After a while some people handed out bags of pure water and then a little later kola nuts, sweets and dates. Some prayers were said and that was it.
It seems that somewhere indoors the representatives of the two families were making the formal agreement over the marriage and bride price, the groom isn’t involved. One of my colleagues explained that the women had been having separate ceremonies for a few days by this time, which sound much more fun.
Aliyu even got one of his brothers to give me a lift back to NTI, a little over half an hour after I’d left.
The other night Suleiman came round to show me how to cook tuwon shinkafa. This is a popular staple food in northern Nigeria, one of the many different types of starchy blob. Shinkafa is the Hausa word for rice and tuwo is the generic term for starchy blobs.
It’s always eaten with some kind of soup (i.e. stew), in this case we made a sort of egusi soup, with ground pumpkin seeds. I’d been to the market and bought shinkafan tuwo (tuwo rice) and all the other ingredients the day before.
Here’s Suleiman cooking the soup and the finished product:

It came out well, although the rice could have probably done with a little more cooking to form into balls properly. I don’t often buy meat or fish, as I can’t rely on my fridge to keep food for very long, so the egusi soup had tinned tuna in instead.
The next day I realised Suleiman had probably added too much chili, I suffered from a distint burning sensation (as Marebec would put it).
I got a text from Aine last week with details of what to do on arrival in Minna. I texted back and asked if she’d meant to send it to someone else. It seems that she had asked me at the St Patrick’s celebrations the week before if I wanted to come through and I’d said yes, maybe too many Guinnesses had been consumed.
After the usual bouncy and dusty trip from Kaduna I arrived and met Aine, Thessa, Jenny and Pete at Mr Biggs for breakfast. Then we headed out to Gurara Falls to cool down in the waterfall. Julia was a bit delayed coming across from Jos, so met us at the falls.

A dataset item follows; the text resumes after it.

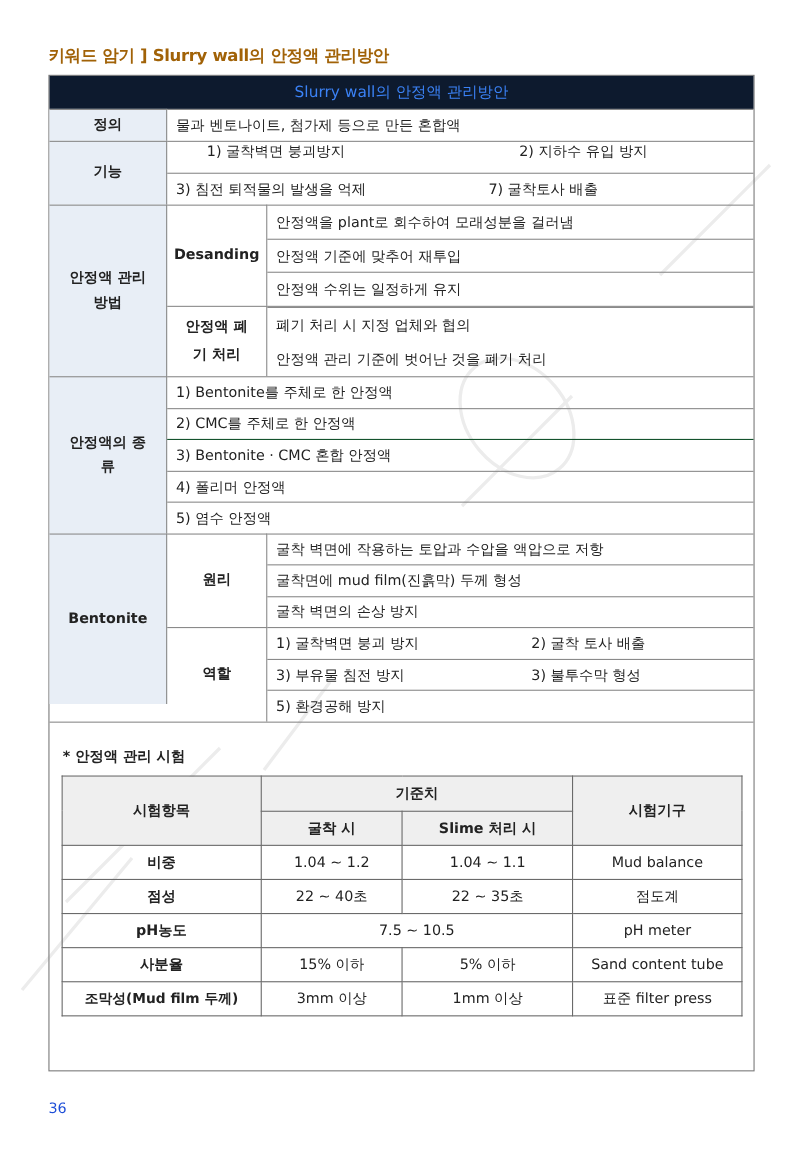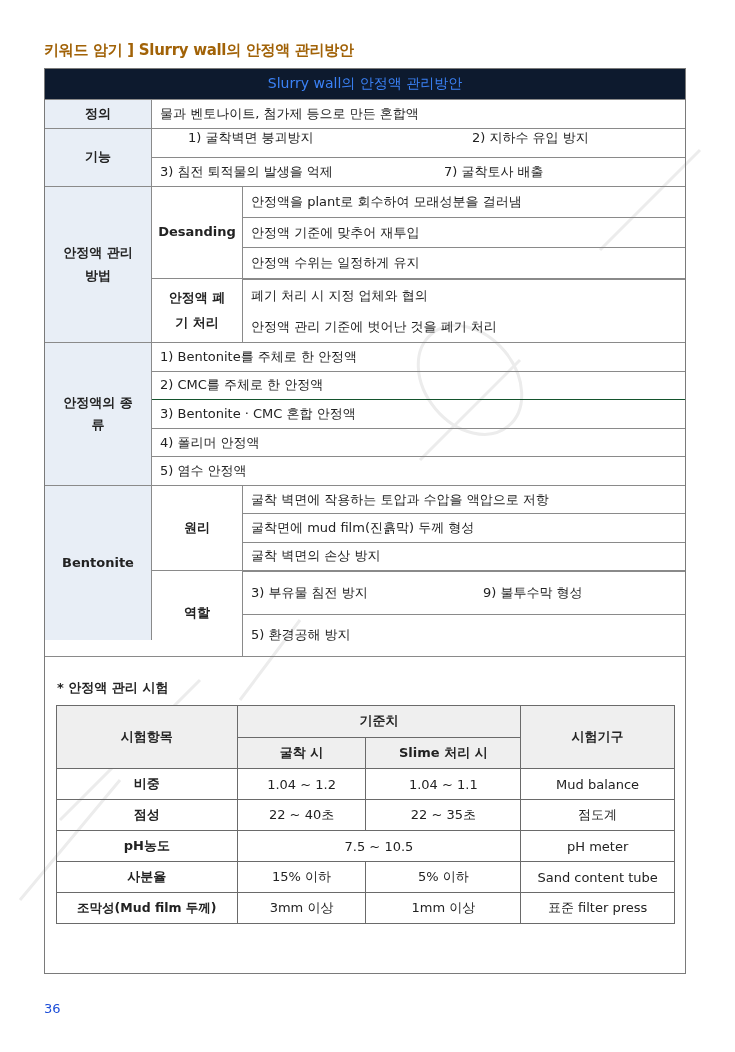"1) 굴착벽면 붕괴 방지" div.val { html: none -> <div> <span>1) 굴착벽면 붕괴 방지</span> <span>2) 굴착 토사 배출</span> </div> }
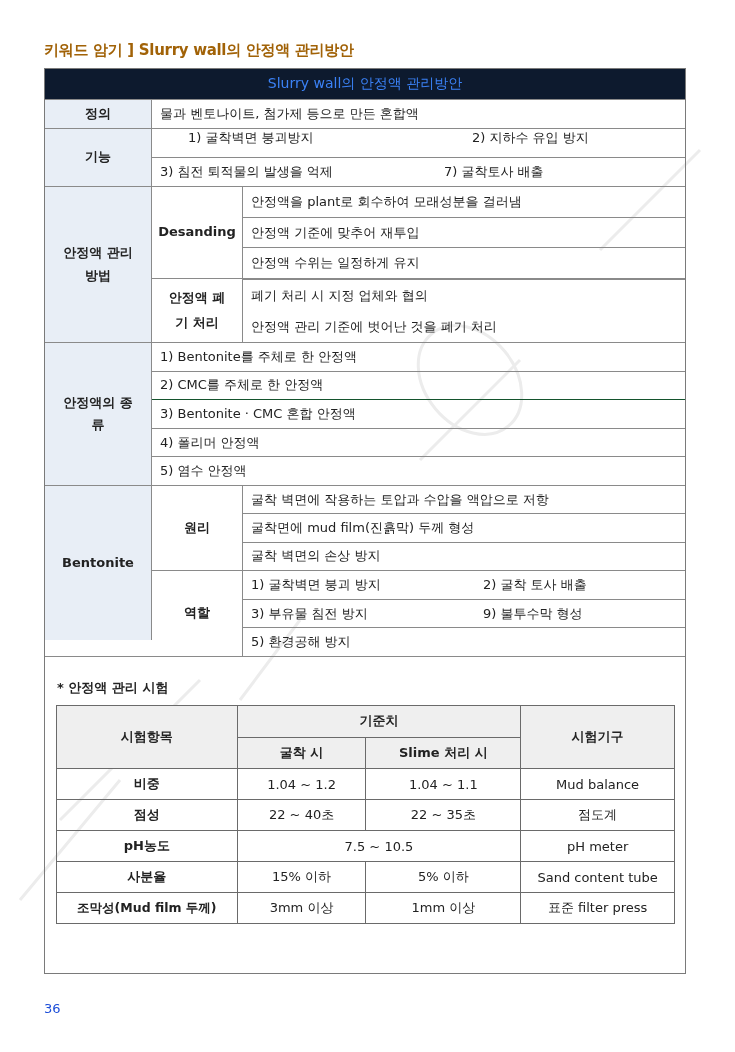"9) 불투수막 형성" span { text: 9 -> 3 }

We had a lovely time, although the rocks and sand were a bit too hot to spend any time lingering at the side of the water. As there hasn’t been any rain for quite a while now there wasn’t much water, so you couldn’t really swim but it was marvellous just floating and cooling off.
After a while a group of small boys appeared (they always do) and alternated between doing their own thing and watching us. Doing their own thing seemed to mostly be paddling and catching very small fish. The watching was especially intense when we were leaving and the girls were getting changed, there’s no link between staring and rudeness in Nigerian culture.

In the evening we had a few beers and some suya at the barracks, about the only place in Minna to get alcohol. The heat was terrible, even after the sun had gone down.
While my laptop is broken my options for entertainment here are limited. I’ve finished all my books, read my newspapers and got bored of playing solitaire.
So I was watching local TV and saw a Gilette advert, dubbed into Pidgin, with the slogan “Na be de best for all correct guys dem”.